[OPENDJ-567] Better support for replication on multi-homed servers Created: 14/Aug/12  Updated: 08/Nov/19  Resolved: 17/Aug/18

Status: Done
Project: OpenDJ
Component/s: replication
Affects Version/s: 2.4.6
Fix Version/s: 6.5.0

Type: New Feature Priority: Critical
Reporter: Chris Ridd Assignee: Yannick Lecaillez
Resolution: Fixed Votes: 2
Labels: None
Environment:

OS has multiple NICs. One machine has 192.168.7.10 and 192.168.7.11, the other has 192.168.7.20 and 192.168.7.21.


Issue Links:
Duplicate
is duplicated by OPENDJ-332 In Replication server Replication Ser... Done
is duplicated by OPENDJ-2163 Listen address is not used for replic... Done
Relates
relates to OPENDJ-4443 Developer task: Use per-process UUID ... Closed
relates to OPENDJ-5359 Replication server has got same serve... Done
is related to OPENDJ-875 Use of hostnames in replication proto... Done
is related to OPENDJ-2606 Clean up and simplify the replication... Dev backlog
Sub-Tasks:
Key
Summary
Type
Status
Assignee
OPENDJ-5127 QA Task: Allow separate listen addres... Sub-task Closed Ondrej Fuchsik  
OPENDJ-5123 QA Task: Use per-process UUID to uniq... Sub-task Closed Ondrej Fuchsik  
OPENDJ-4443 Developer task: Use per-process UUID ... Sub-task Closed Yannick Lecaillez  
Epic Link: User Friendly Replication 6.5
Story Points: 14
Dev Assignee: Yannick Lecaillez
QA Assignee: Ondrej Fuchsik
Support Ticket IDs:

 Description   

Each OpenDJ instance is on a separate multi-homed server, and replication causes a large amount of logging:

[14/Aug/2012:14:21:55 +0200] category=SYNC severity=SEVERE_ERROR msgID=14942263 msg=In Replication server Replication Server 50889 18477: replication servers 192.168.7.11:50889 and 192.168.7.10:50889 have the same ServerId : 3225


 Comments   
Comment by Matthew Swift [ 11/Oct/12 ]

I think that this can be resolved in three steps:

  1. remove the check for duplicate serverIds and just assume that two servers with the same serverId are the same server. Dsreplication should ensure that a topology does not contain duplicate serverIds, however they may occur as a result of cloning existing replicas and forgetting to assign a new serverId
  2. rev the replication protocol version and modify the handshake a bit in order to check for duplicate serverIds. The new handshake would proceed as follows:
    1. on start up, a server generates a UUID
    2. during handshake a server sends its serverId along with its UUID
    3. peer stores the serverId/UUID pair
    4. if there is already a record for the serverId having a different UUID then we have duplicate serverIds - configuration error. Otherwise, we can assume that we are communicating with the same server.
  3. allow users to configure a specific replication server listen address. Do we want to allow for multiple listen addresses?

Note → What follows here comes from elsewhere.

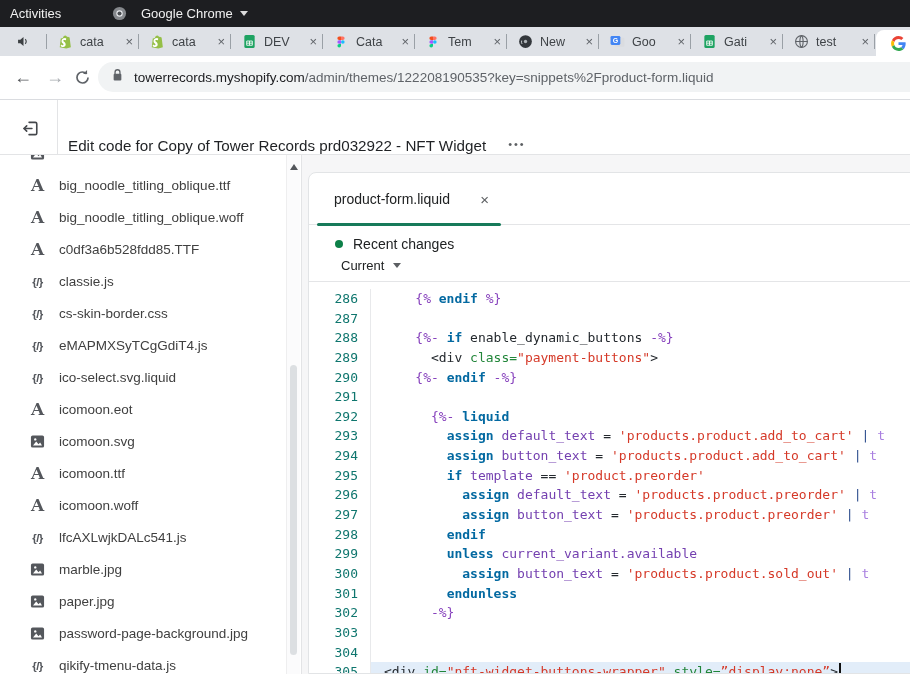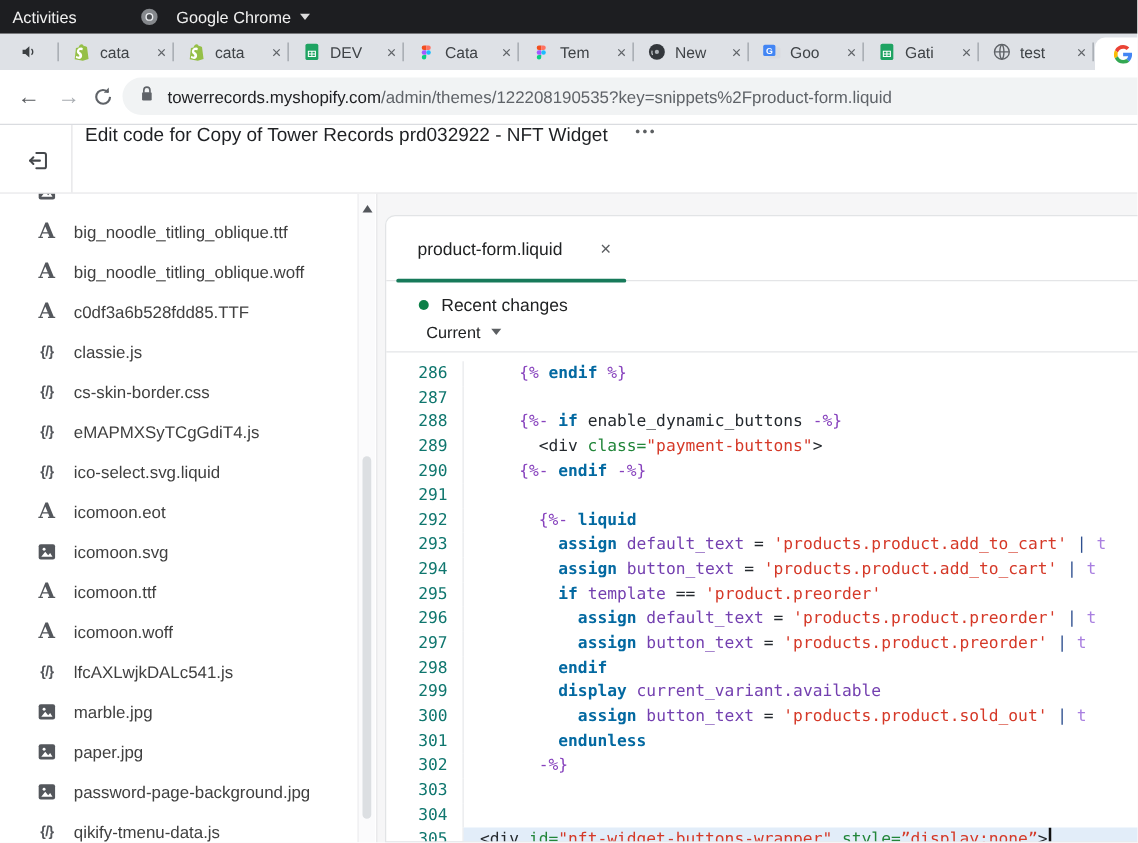"Edit code for Copy of" .sheader { align-items: flex-start -> flex-end }
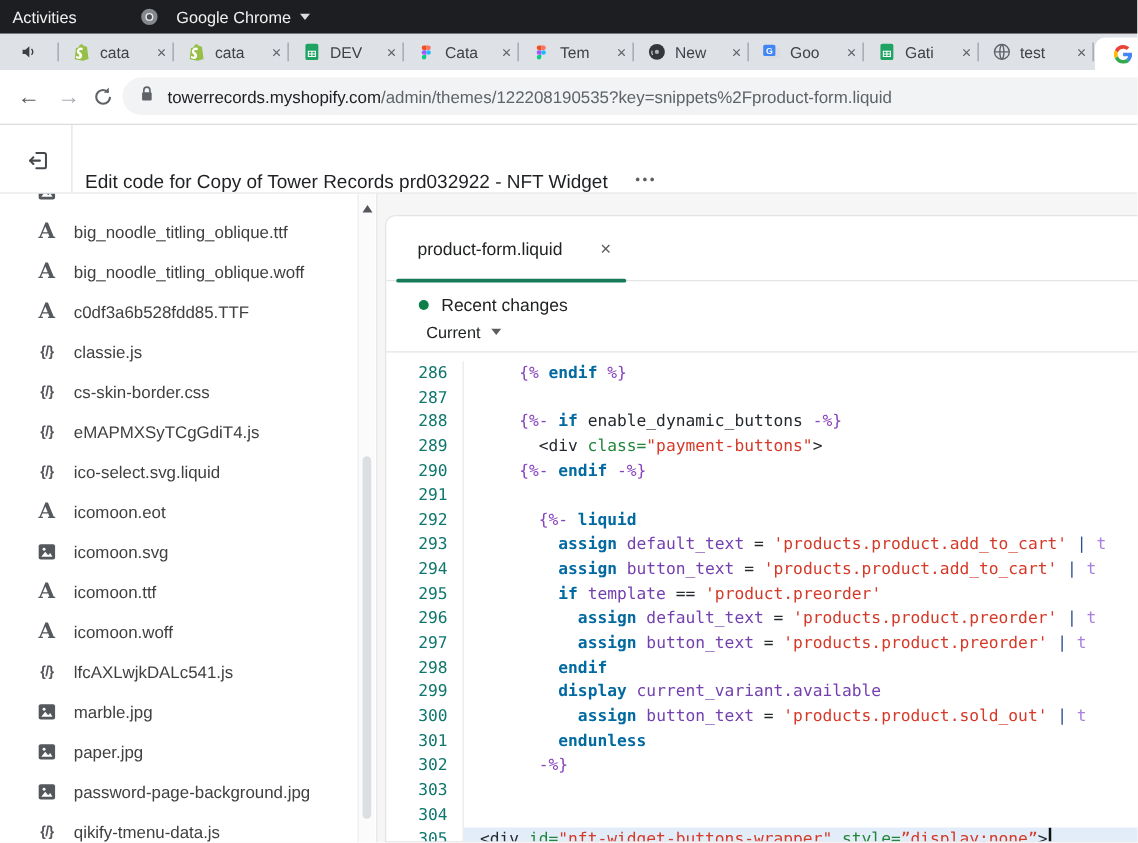"display" span.kw { text: display -> unless }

Update: items 1 and 2 will be addressed in OPENDJ-4443.

Comment by vins [X] (Inactive) [ 12/Oct/12 ]

We work-arounded temporarily at os level using iptables (on linux)
server 1:
/sbin/iptables -t nat -A POSTROUTING -s 192.168.62.231 -j SNAT --to-source 192.168.62.239
/sbin/iptables -A FORWARD -p tcp -o eth0 --dport 8989 -m state --state NEW -j ACCEPT
server 2:
/sbin/iptables -t nat -A POSTROUTING -s 192.168.62.232 -j SNAT --to-source 192.168.62.244
/sbin/iptables -A FORWARD -p tcp -o eth0 --dport 8989 -m state --state NEW -j ACCEPT

Hope this could help someone while waiting for a new opendj release.
Matthew, as a user I vote for adding the step #3 of your solution.

Comment by Chris Ridd [ 21/Mar/13 ]

Another possible workaround is to set up static routes between the replication servers("/sbin/route add ..."), although obviously that will become harder to manage as the number of RSes increases.

Comment by Chris Ridd [ 27/Jan/16 ]

Part of the replication layer reworking

Comment by Ludovic Poitou [ 14/Apr/17 ]

This comment addresses point 3.
Best practices in middleware is to separate the network traffic between customers related traffic and administrative traffic. Replication should be able to be configured to run on its own network (i.e. a Replica should be able to listen onto one or more specific interfaces). We need to make sure that knowledge of the replicas are providing both the replication access and the client access (to manage referrals).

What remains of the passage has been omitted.